8. Before attachment of the immovable property of late Murugendrappa, registered agreement of sale was entered into with Mallikarjunappa who purchased the property. Subsequently the property came to be attached by respondent No. 2 in Ex. P. No. 520/1989. Later registered sale deed came to be executed. subsequently the said property has been purchased by the appellant as per Ex. P-1 on 15.11.1991. Therefore even if the property was attached prior to the execution of the registered sale deed but agreement to sell entered into between Murugendrappa and his sons with the first purchaser Mallikarjunappa prevails. Therefore the appellant being that second purchaser of the petition schedule property who had lawfully purchased the property from its vendor Mallikarjunappa had perfected his title over the property. The trial Court has failed to consider this aspect of the matter and wrongly came to the conclusion that the attachment prevails over the sale deed of the appellant-petitioner. Considering the law laid down by the Apex Court, it could be said that the finding recorded by the trial court in Mis. P. 213/1993 is totally perverse, incorrect and illegal and is liable to be sat aside. Accordingly, the appeal deserves to be allowed.

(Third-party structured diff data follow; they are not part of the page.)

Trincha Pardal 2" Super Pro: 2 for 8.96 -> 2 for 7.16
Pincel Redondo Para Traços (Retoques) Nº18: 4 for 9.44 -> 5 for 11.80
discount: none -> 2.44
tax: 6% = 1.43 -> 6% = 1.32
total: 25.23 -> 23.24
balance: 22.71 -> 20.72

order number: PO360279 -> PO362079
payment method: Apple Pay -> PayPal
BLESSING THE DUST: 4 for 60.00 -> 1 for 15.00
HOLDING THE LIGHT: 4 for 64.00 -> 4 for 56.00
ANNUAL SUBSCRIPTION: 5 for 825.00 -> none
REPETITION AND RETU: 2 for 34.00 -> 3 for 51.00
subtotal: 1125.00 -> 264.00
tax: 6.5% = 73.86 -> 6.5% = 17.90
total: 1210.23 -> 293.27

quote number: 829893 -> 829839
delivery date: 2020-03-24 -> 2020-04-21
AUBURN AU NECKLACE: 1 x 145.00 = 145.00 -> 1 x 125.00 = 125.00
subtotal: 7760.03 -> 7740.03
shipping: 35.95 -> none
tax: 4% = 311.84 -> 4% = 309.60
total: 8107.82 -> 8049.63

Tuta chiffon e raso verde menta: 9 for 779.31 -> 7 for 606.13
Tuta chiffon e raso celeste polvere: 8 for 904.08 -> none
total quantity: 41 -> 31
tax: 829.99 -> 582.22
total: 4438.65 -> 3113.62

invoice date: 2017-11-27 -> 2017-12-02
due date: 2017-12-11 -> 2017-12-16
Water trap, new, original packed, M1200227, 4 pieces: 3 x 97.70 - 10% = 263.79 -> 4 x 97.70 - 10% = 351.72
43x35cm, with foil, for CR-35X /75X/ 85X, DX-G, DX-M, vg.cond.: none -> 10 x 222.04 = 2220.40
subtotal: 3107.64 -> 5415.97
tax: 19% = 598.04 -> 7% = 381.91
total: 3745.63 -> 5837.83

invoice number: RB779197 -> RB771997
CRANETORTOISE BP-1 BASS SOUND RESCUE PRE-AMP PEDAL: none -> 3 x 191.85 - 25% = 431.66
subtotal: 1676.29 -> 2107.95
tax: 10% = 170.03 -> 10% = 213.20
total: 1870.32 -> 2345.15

9. A reference could be made to the decision rendered in the case of Lingabhatta @ Thammaiah and Ors. v. Sharavana Enterprises and Anr. reported in AIR 2003 KAR 126, wherein it has been held as follows:
Order 21 Rule 30 and Rule 54-Recovery of decretal amount-attachment of property in execution-Property in question had been purchased under registered sale deed for valid consideration when there was no valid attachment order subsisting-Decree Holder cannot proceed against property in question.
10. For the foregoing reasons, the appeal is allowed. The judgment and decree passed by the trial Court in Mis. P. No. 213/1993 is hereby set aside and the petition filed by the appellant-petitioner under Order 21 Rule 58 CPC. is hereby allowed. However, respondent No. 2 being the decree-holder is entitled to execute the decree passed in O.S. No. 135/87 and recover the amount from the main borrower and his co-obligant.